Öğlen güneşi yokluğu yakışmamıştı gökyüzüne. Okul dönüşü eve varacak olmanın heyecanını yaşayan, ülkemizin geleceği minik ayaklar buz keşmiş ilerliyordu, tirek mi titrek. Avlu misler gibi kokmuş, bayram yeri ortalık.

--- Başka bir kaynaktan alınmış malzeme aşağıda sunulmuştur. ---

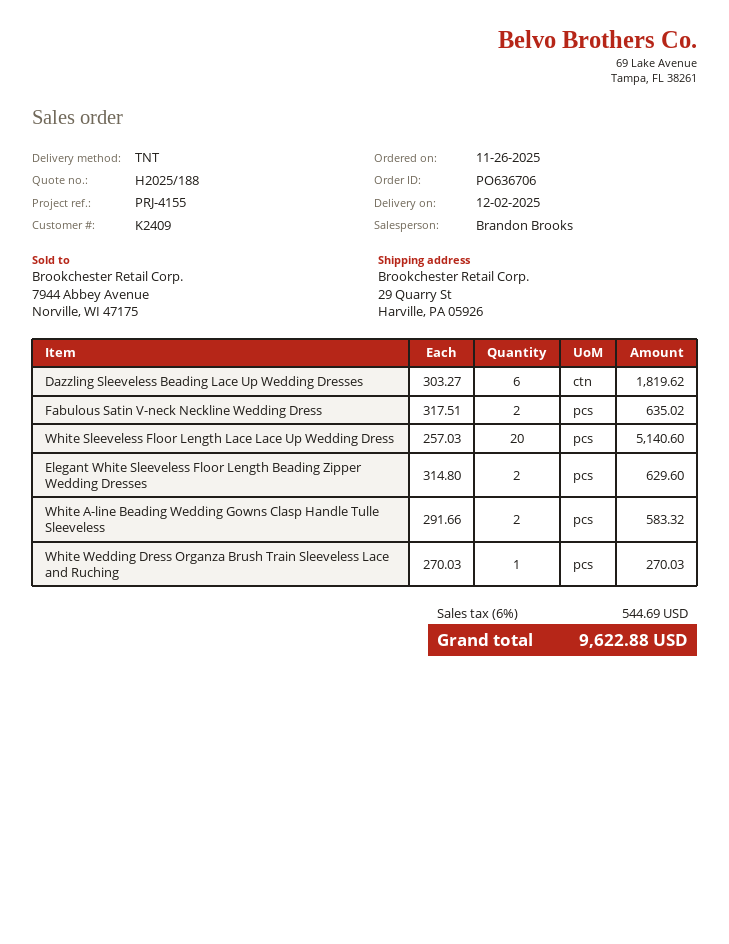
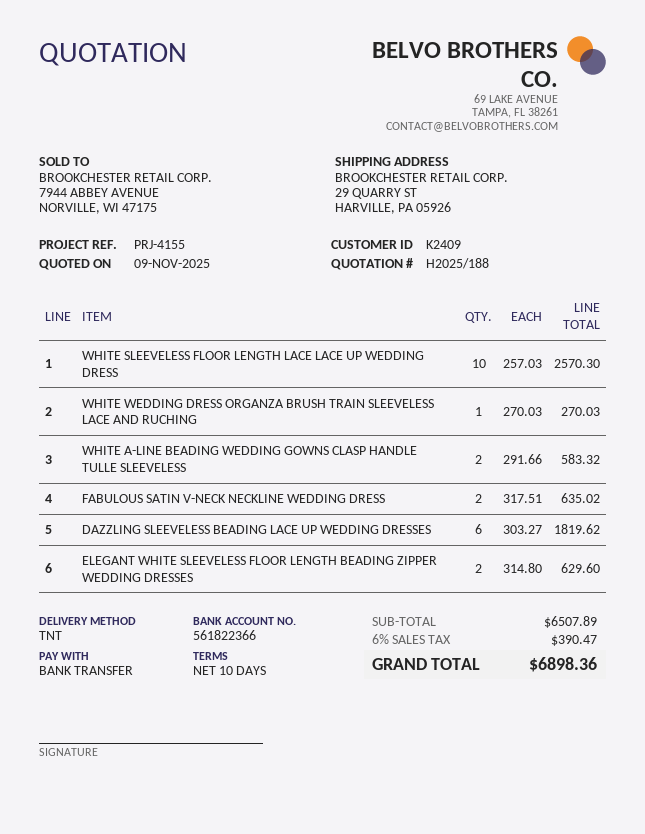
White Sleeveless Floor Length Lace Lace Up Wedding Dress: 20 x 257.03 = 5140.60 -> 10 x 257.03 = 2570.30
tax: 6% = 544.69 -> 6% = 390.47
total: 9622.88 -> 6898.36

Kapıdan içeri girmek isteyen minik beden, delinmiş ayakkabısının vahametine uğramış yine, çoraplar ıslak. Görse annesi bir tokat atacak belki, korku yakışır mıydı o yumruk kadar kalbe. Yakışmadı ama vardı. Annesi görmeden çorapları çıkarmalı kuruması için bir köşeye bırakmalıydı. O köşe sobaya yakın olmalı, annesinin görmeyeceği kadar da uzak. Ahhh sobaya yaklaştıkça gurultuları artıyor midenin, çörekkk kokusuu... Sığmamış dört duvara gördün mü? Avluya bile yayılmıştı ha! Daha da yayılabileceği dört duvar yok ya neyse 'şükür'. Değiştiriyor minik beden kıyafetlerini; kimi yan komşunun, kimi karşı komşunun verdikleriyle oluşan kombinini giyiveriyor. Kapitalist sisteme boyun eğebilecek kadar cepleri dolu değil 'şükür'. Ahh açlık vuruyor bütün bedene, beden de sanki ne kadarsa, ilkokul çağı çocuğu kardeşim zorlamayın. Anne çöreği, çok lezzetli bir o kadar tarifide basit. Artmış olan ekmekleri biraz su biraz unla harmanlayıp tekrar hamur haline getiriyorsunuz, basit bir iki yuvarlak oluşturup sobanın üzerinde pişmeye bırakıyorsunuz. Bu kadar 🙂 Tekrardan hamur olabilen ekmeğe 'şükür'. Karınlar doydu, gibi gibi. Yer sofrasında sıcak gülüşler eşlik etti soğuyan havaya. An bitecek sofra kalkacak, aynı yere yataklar serilecek. Aynı bedenler yan yana sokulacak, gece oldukça biraz daha, biraz daha değecek ten tene. Talaş sönecek, yarına odun bırakılacak. 'Şükür'
Ne güzel öğrettiler değil mi? Önce fakirliği mutluluk diye sattılar, sonra şükret deyip susturdular. Hak savunamadık, keseden 5-10'da bize verin diyemedik. Sabah 5'te kalktı kimimiz, işine gücüne baktı. Kaçtı rüyalar vakit kalmadı. Ayaklar nasır oldu, eller çatlak .... Sofrada ekmek eksik olmasın, doysun çocuklar dediler de, şu da bizim hakkımız verin diyemediler. Çalışmakla öyle doluydu ki zaman, hak aramaya bir dilim zaman yoktu. Ne garip, bir dilim ekmek bulmak da zordu. Amma 'şükür' bak nefesimiz kokuyor. Dillerdeki bu şükür bir zamanlar Yaradan'ın kula bahşettiği herşey içindi, ne güzeldi. Şimdi kulun kula bahşettiğine eder olduk şükür. Yetmedi teşekkür ettik be ... Açtık yine yedik, yiyoruz!